I loved it. It spoke to my inner mad woman who cherishes strange small seedlings that then grow into glorious Field Maples; who wanders down hedgerows counting and sampling the edible plants she comes across (much to the embarrassment of my husband); who greets the spread of wild garlic into the lawn as a thing to be celebrated and not a reason to get the lawn mower out.
She writes well; crisply yet with deeply evocative prose, you can smell those apples and feel the sharp tang of a mulberry on your tongue.
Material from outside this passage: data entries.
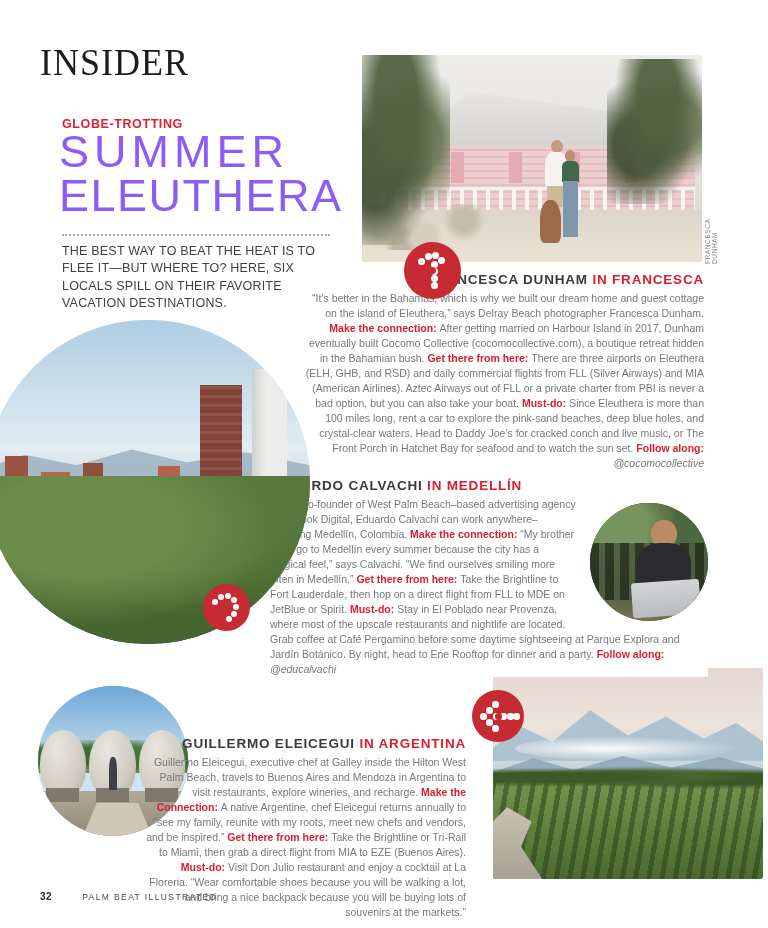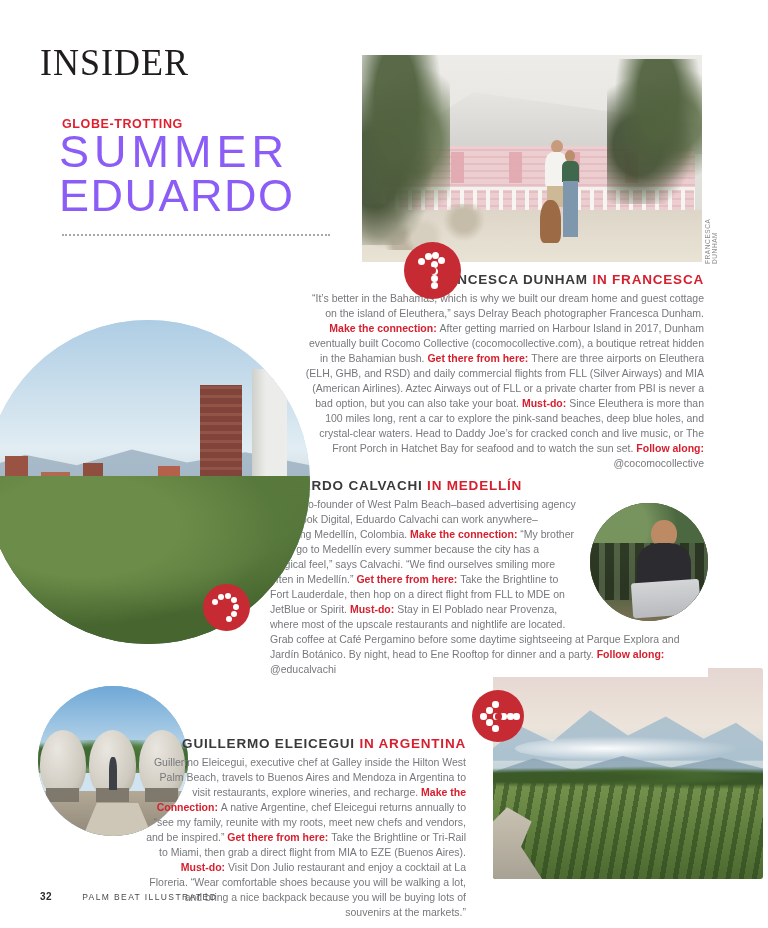--- a/index.html
+++ b/index.html
@@ -180,7 +180,7 @@
   <div class="abs kicker">GLOBE-TROTTING</div>
   <h1 class="abs title">
     <span class="t1">SUMMER</span>
-    <span class="t2">EDUARDO</span>
+    <span class="t2">ELEUTHERA</span>
   </h1>
   <div class="abs rule"></div>
 

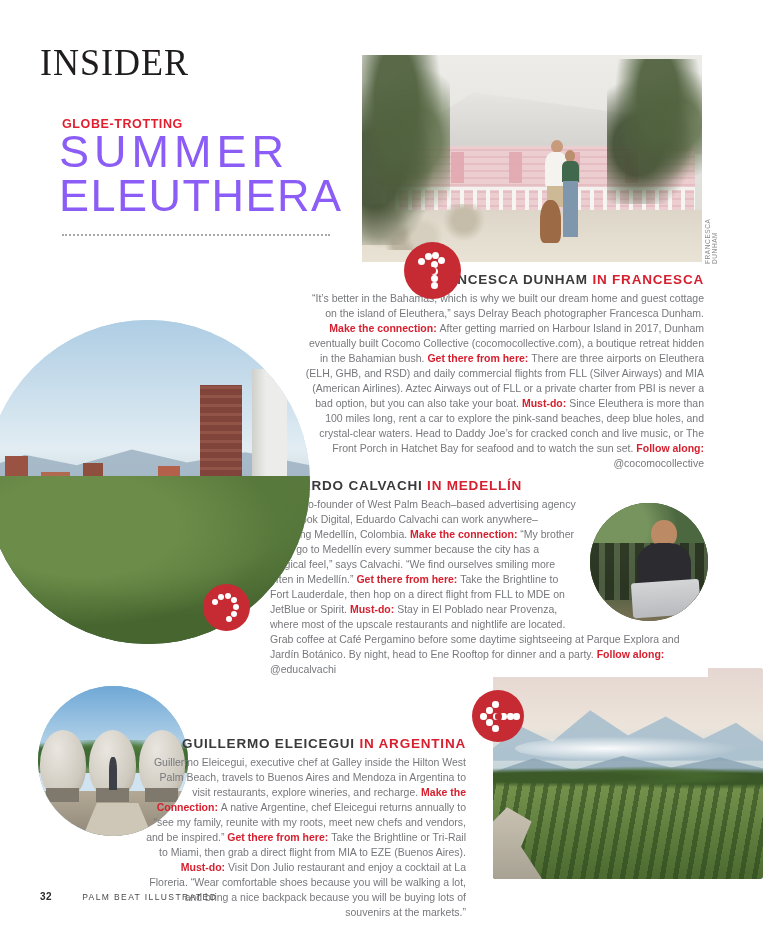--- a/index.html
+++ b/index.html
@@ -183,6 +183,7 @@
     <span class="t2">ELEUTHERA</span>
   </h1>
   <div class="abs rule"></div>
+  <p class="abs standfirst">THE BEST WAY TO BEAT THE HEAT IS TO FLEE IT—BUT WHERE TO? HERE, SIX LOCALS SPILL ON THEIR FAVORITE VACATION DESTINATIONS.</p>
 
   <div class="abs medellin">
     <div class="md-sky"></div>

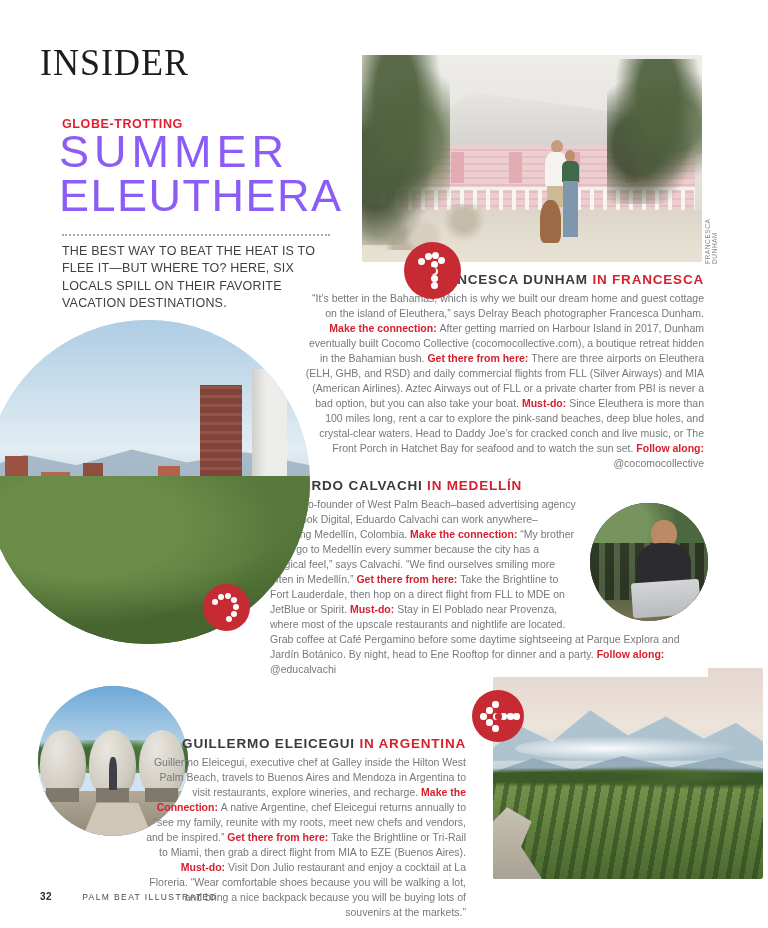--- a/index.html
+++ b/index.html
@@ -22,7 +22,7 @@
   .sec .loc{color:#d7202f;}
   .body{font-size:10.5px;line-height:15px;color:#77787c;}
   .body .lbl{color:#d7202f;font-weight:bold;}
-  .body .ital{}
+  .body .ital{font-style:italic;}
   .sec0{left:300px;top:272px;width:404px;text-align:right;}
   .sec1{left:256px;top:474px;width:452px;background:#fff;padding:4px 0 0 14px;box-sizing:border-box;text-align:left;}
   .sec2{left:140px;top:700px;width:326px;text-align:right;margin-top:36px;}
It also spoke to my inner fantasist which insists that the long thin garden we have and which already houses said Field Maple, an apple, a cherry, a conifer, magnolia and three holly trees; veggie beds, greenhouse, summer house, man shed and borders should also be able to fit in an orchard, bee hive, chicken coop and wildflower meadow.
And if I had my way the lawn would already be seeded with yellow rattle and I would have purchased a scythe!
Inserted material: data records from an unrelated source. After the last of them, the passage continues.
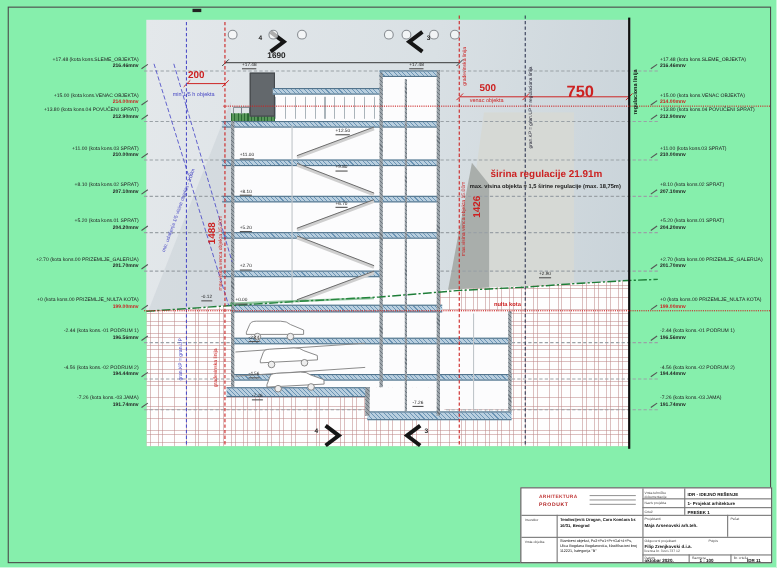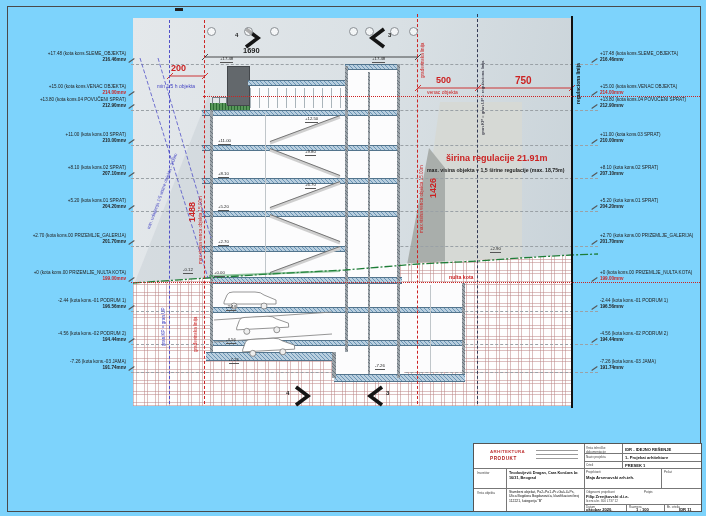--- a/index.html
+++ b/index.html
@@ -3,7 +3,7 @@
 <meta charset="utf-8">
 <style>
   html,body{margin:0;padding:0;background:#fff}
-  #sheet{position:relative;width:706px;height:516px;background:#7dd3fc;overflow:hidden;
+  #sheet{position:relative;width:706px;height:516px;background:#86efac;overflow:hidden;
          font-family:"Liberation Sans","DejaVu Sans",sans-serif;color:#222}
   .abs{position:absolute}
   .frame{position:absolute;left:7px;top:6px;width:692px;height:504px;border:1px solid #4a4a4a}

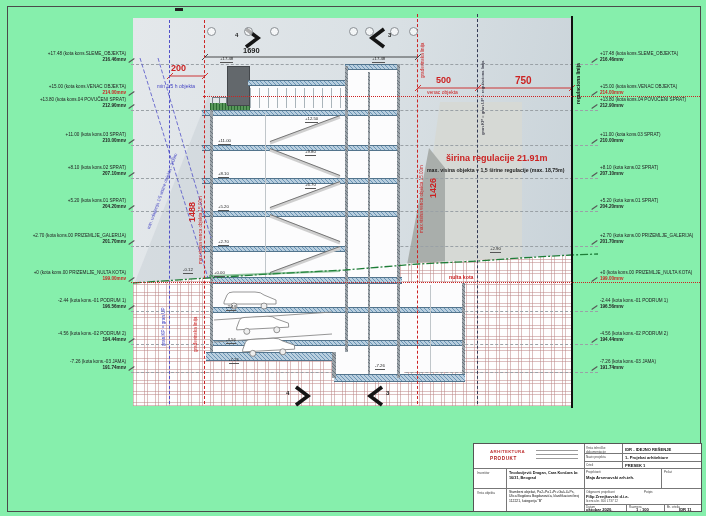--- a/index.html
+++ b/index.html
@@ -319,7 +319,7 @@
   <span class="t" style="left:243px;top:46px;font-size:7.5px;font-weight:bold">1690</span>
   <span class="t redt" style="left:171px;top:63px;font-size:9px;font-weight:bold">200</span>
   <span class="t redt" style="left:436px;top:75px;font-size:9px;font-weight:bold">500</span>
-  <span class="t redt" style="left:515px;top:75px;font-size:10px;font-weight:bold">750</span>
+  <span class="t redt" style="left:515px;top:75px;font-size:15px;font-weight:bold">750</span>
   <span class="t bluet" style="left:157px;top:83px;font-size:5px">min 1/5 h objekta</span>
   <span class="t redt" style="left:427px;top:89px;font-size:5px">venac objekta</span>
   <span class="t redt" style="left:446px;top:153px;font-size:9px;font-weight:bold">širina regulacije 21.91m</span>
So imagine my joy when I came across this bizarre little seedling that had appeared in the herb bed. Intrigued by its strangely fuzzy stems and incipient buds I carefully extracted it and potted it up, only to be overjoyed when the leaves started to unfurl; for yes......
....it is a baby fig tree!
Many years ago when I worked in archaeology in Essex we were lucky enough to have a site that was being excavated in an old walled garden that contained a fig tree, it became a bit of a habit that whoever was visiting the site would bring back ripe figs to the office and so I encountered my first fresh figs; to this day I have dreamed of having a fig tree in my garden - and then I moved to a county not known for its Mediterranean climes.
The first taste of figs.
However one in depth conversation with a neighbour of our sick friend later, accompanied by a visit to his fig tree and I have been convinced that figs can indeed grow on a sunny southern wall in Lancashire.
Of course every house is different and while this aforesaid gentleman's south facing wall is in his back garden alongside the garage, our southern wall is at the front of the house; an unprepossessing paved area bounded by lacklustre conifers inherited from the previous owners and depressed pots that I shoved out last summer in a quick attempt to brighten it up. Jean-Luc is deeply unconcerned about improvements as he parks his much beloved car on this area but I have a 'cunning plan'.
The village is launching an open garden scheme and with it a Doorstep Challenge. I'm sure it's only a matter of time until I can persuade Jean-Luc that in return for not entering our garden into the open garden scheme, we should seriously improve this area and what could be a better start than a lovely fig tree trained over the front of the house!
Cue manic laughter and much rubbing together of hands.
I shall not mention the mulberry tree that used to grow in the derelict garden of the archaeological hostel just yet.... softly, softly the path to gardening madness.